Les chauffeurs d’Uber et de Lyft en voie de devenir des salariés en Californie

Cette loi pourrait entrer en vigueur le 1er janvier 2020.
Photo: Apu Gomes Agence France-Presse Cette loi pourrait entrer en vigueur le 1er janvier 2020.

Le Parlement de Californie a porté un coup dur aux porte-drapeaux de la « gig economy », l’économie des employés indépendants, comme Uber ou Lyft, dont les chauffeurs aujourd’hui sans protection ni garanties devraient bientôt bénéficier du statut d’employé. Un exemple qui pourrait avoir un effet boule de neige.

Le Sénat californien a adopté mardi soir, à 29 voix pour et à 11 contre, un projet de loi contraignant les géants de la réservation de voitures à requalifier les chauffeurs en employés, ceux-ci étant pour l’heure considérés comme des travailleurs indépendants. Le texte doit désormais être approuvé par le gouverneur de l’État, Gavin Newsom, qui s’y est déjà déclaré favorable. Selon le Wall Street Journal, M. Newsom a toutefois affirmé avoir l’intention de « rester à la table des négociations et de continuer à négocier » même s’il ne parvenait pas à trouver un accord avec Uber et Lyft avant la fin de la session parlementaire.

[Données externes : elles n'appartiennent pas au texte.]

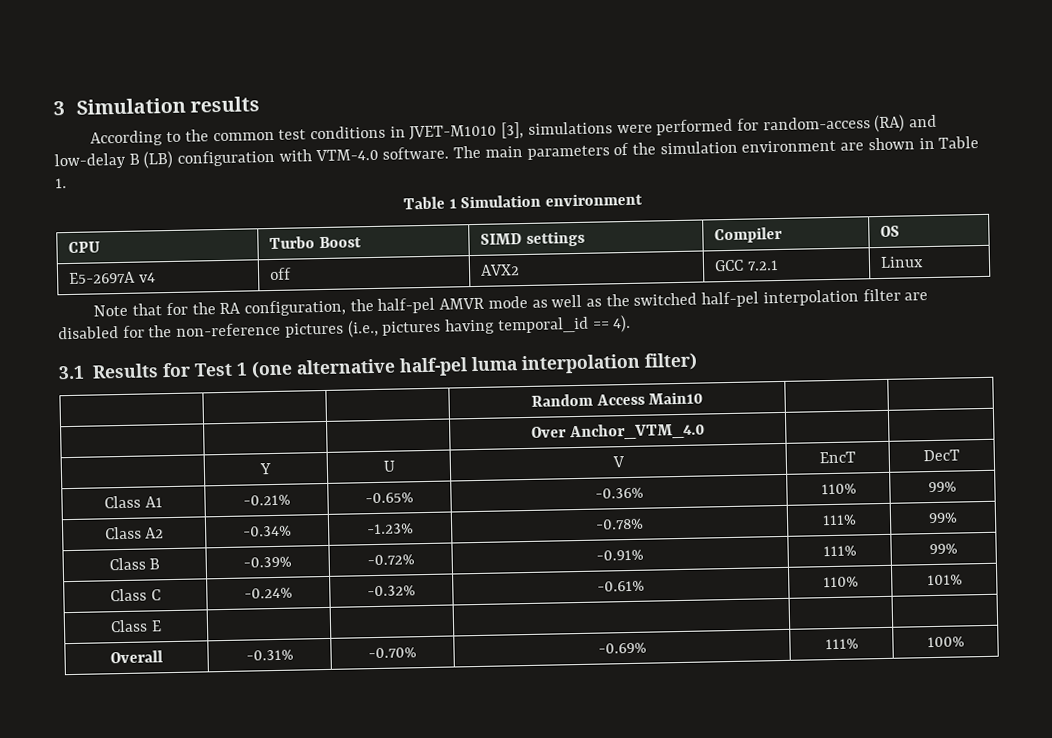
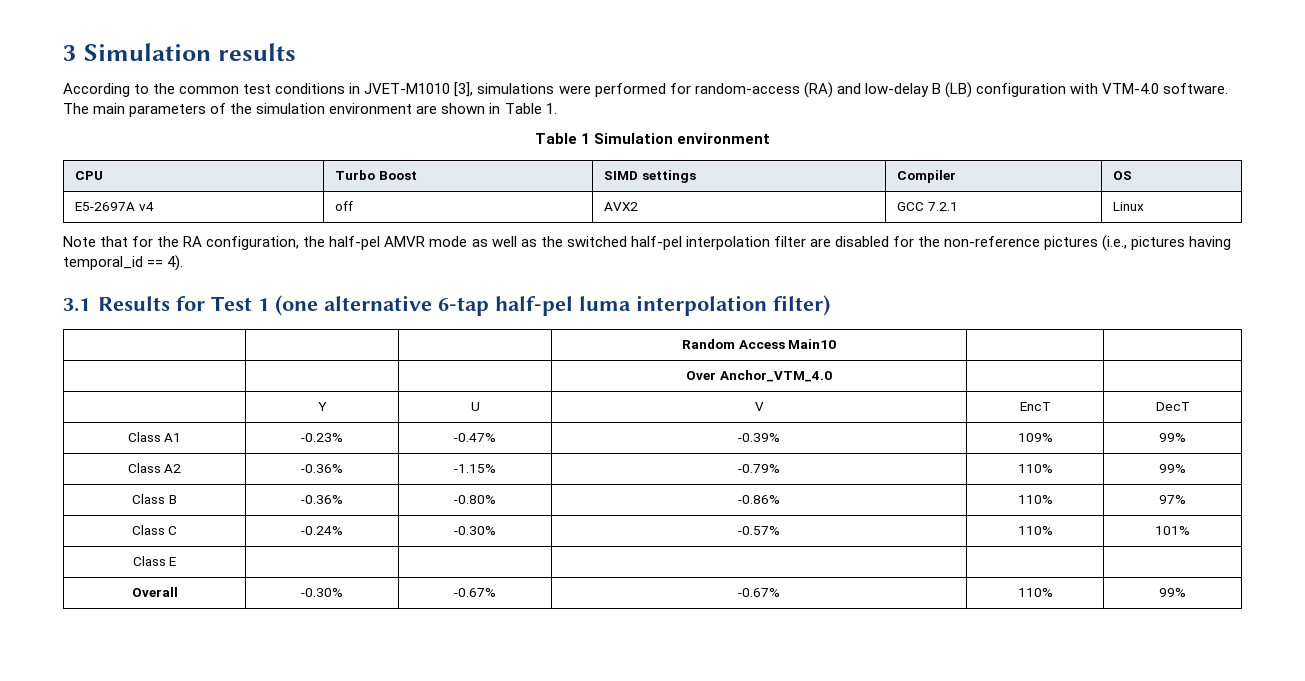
- 3.1 Results for Test 1 (one alternative half-pel luma interpolation filter)
+ 3.1 Results for Test 1 (one alternative 6-tap half-pel luma interpolation filter)
- Class A1 | -0.21% | -0.65% | -0.36% | 110% | 99%
+ Class A1 | -0.23% | -0.47% | -0.39% | 109% | 99%
+ Class A2 | -0.36% | -1.15% | -0.79% | 110% | 99%
- Class A2 | -0.34% | -1.23% | -0.78% | 111% | 99%
- Class B | -0.39% | -0.72% | -0.91% | 111% | 99%
+ Class B | -0.36% | -0.80% | -0.86% | 110% | 97%
- Class C | -0.24% | -0.32% | -0.61% | 110% | 101%
+ Class C | -0.24% | -0.30% | -0.57% | 110% | 101%
- Overall | -0.31% | -0.70% | -0.69% | 111% | 100%
+ Overall | -0.30% | -0.67% | -0.67% | 110% | 99%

Après le vote au Sénat de mardi, Adrian Durbin, un porte-parole de Lyft, a dit regretter que la Chambre ait « raté une occasion importante de soutenir l’écrasante majorité des conducteurs favorables à une solution réfléchie conciliant la flexibilité et des rémunérations et avantages encadrés par le droit du travail ». « Nous sommes absolument prêts à présenter cette question aux électeurs californiens afin de sauvegarder la liberté et l’accès dont les chauffeurs et les passagers ont besoin », a ajouté M. Durbin.

Mais pour Lorena Gonzalez, membre démocrate du Sénat de Californie à l’origine du texte, le projet vise à protéger les conducteurs et à forcer les entreprises à payer leurs charges sociales. « On ne peut pas rester sans rien faire alors que ces entreprises font payer aux contribuables californiens et aux entreprises responsables leurs charges et privent des millions de travailleurs des protections du droit du travail auxquelles ils ont droit », a indiqué Mme Gonzalez dans un communiqué.

Le syndicat California Labor Federation s’est, lui, réjoui du résultat, le qualifiant d’« immense victoire pour les travailleurs à travers le pays ! » « Il est temps de remettre sur pied la classe moyenne et de s’assurer que TOUS les travailleurs aient les protections de base qu’ils méritent », a tweeté le syndicat.

Remodelage

En cas d’adoption, cette loi, qui entrerait en vigueur le 1er janvier 2020, pourrait remodeler en profondeur l’économie du partage et servir d’exemple aux États-Unis et dans le monde entier. Selon la banque Morgan Stanley, le statut de salarié des chauffeurs va augmenter les coûts des deux applis de 35 %.

Pour Arun Sundararajan, professeur à la New York University et auteur de l’ouvrage The Sharing Economy (l’économie du partage), les législateurs californiens n’ont pas réussi à proposer des avantages sociaux aux conducteurs tout en préservant la flexibilité de l’emploi propre à la « gig economy ». Ce texte « affectera toutes les plateformes via une hausse des coûts structurels », a indiqué M. Sundararajan à l’AFP. « Mais il affectera particulièrement les plus petites plateformes qui auront moins la possibilité de répartir la demande au sein de leurs effectifs », a ajouté l’universitaire.

En plus d’une hausse des prix, M. Sundararajan estime que la nouvelle loi « rendrait virtuellement impossible » l’émergence d’un nouveau concurrent dans le secteur des réservations de voitures en ligne.

Mais pour l’expert, cette industrie devrait continuer sa croissance en dépit des restrictions législatives. « Je ne dirais pas qu’il s’agit d’un tournant. Cela veut simplement dire qu’il y a encore beaucoup de travail pour façonner un filet de sécurité sociale », a-t-il souligné.